Liberté, sexualité, solidarité

téléchargementNous sommes en 1984 en Grande -Bretagne. Les mineurs ont entamé la longue grève qui durera un an contre la politique de Margaret Thatcher, les images d’actualité  défilent pour rappeler combien la répression policière est féroce, et en parallèle, on assiste à la gay pride de Londres en juin de cette année-là. Un jeune militant y prend conscience que de fait, prolos et homos, sont deux minorités également opprimées par le pouvoir en place conservateur et réactionnaire.

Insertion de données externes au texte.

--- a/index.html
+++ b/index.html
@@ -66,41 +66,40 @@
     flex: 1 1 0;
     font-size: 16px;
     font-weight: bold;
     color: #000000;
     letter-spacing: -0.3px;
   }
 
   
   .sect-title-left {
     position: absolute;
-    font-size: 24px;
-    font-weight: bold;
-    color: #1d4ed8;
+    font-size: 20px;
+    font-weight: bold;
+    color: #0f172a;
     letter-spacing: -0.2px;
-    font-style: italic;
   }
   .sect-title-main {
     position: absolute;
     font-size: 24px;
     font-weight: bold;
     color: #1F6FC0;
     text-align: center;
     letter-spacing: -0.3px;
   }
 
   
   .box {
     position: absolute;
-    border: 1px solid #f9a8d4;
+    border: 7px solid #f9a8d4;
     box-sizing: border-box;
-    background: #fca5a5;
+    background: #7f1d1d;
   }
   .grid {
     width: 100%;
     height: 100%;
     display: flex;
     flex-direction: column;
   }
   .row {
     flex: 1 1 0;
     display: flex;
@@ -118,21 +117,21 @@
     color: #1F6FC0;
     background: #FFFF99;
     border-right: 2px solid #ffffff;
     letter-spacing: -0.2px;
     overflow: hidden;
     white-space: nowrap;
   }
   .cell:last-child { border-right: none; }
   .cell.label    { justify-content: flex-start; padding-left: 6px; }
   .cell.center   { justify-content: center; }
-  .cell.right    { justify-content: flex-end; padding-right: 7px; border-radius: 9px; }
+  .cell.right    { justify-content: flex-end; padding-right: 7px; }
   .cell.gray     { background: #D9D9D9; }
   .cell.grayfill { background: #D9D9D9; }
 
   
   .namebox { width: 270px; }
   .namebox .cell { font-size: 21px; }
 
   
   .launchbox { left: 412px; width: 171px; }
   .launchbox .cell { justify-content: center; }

Il décide avec quelques camarades de former le LGSM (Lesbian and Gay Support the Miners) en s’engageant en récoltant des fonds pour soutenir la lutte ouvrière… sauf que la direction syndicale nationale ne voit pas l’initiative d’un très bon œil et qu’ils décident donc de s’adresser directement à une communauté minière au fin fond du Pays de Galles et d’y convoyer eux-mêmes les recettes de leurs initiatives… d’où un choc de culture entre d’un côté ces londoniens urbains, excentriques et volontiers provocateurs, de l’autre les habitants du cru, conformistes, taiseux et plutôt coincés. C’est ce rapport complexe entre ces deux entités si dissemblables qui fait tout le charme de ce film de Matthew Warchus « Pride », la façon dont chacun apprivoise l’autre, progressivement, respectueusement. Un message de chaleur humaine optimiste et réconfortant, qui mêle des moments d’émotions intenses et d’humour débridé malgré l’ombre menaçante du sida naissant. Une façon, toute british de parler social et politique, en touchant le cœur et l’intelligence du spectateur. Les personnages se révèlent d’une étonnante richesse, cachant sous des côtés bourrus ou refoulés, des trésors de tendresse, de bienveillance et de compréhension mutuelle. Et le plus incroyable, c’est que c’est absolument authentique et permet ainsi de redécouvrir en filigrane une page de notre histoire contemporaine. Porté par une pléiade de jeunes acteurs percutants et une bande son toute de nostalgie, ce film choral fait chaud au cœur et donne la pêche. A ne manquer sous aucun prétexte et en plus la version originale permet de mieux apprécier l’accent rocailleux des uns, plus cockney des autres. Dans la lignée de «  Full Monty », « les Virtuoses » et autres « We want sex equality ». Passionnant.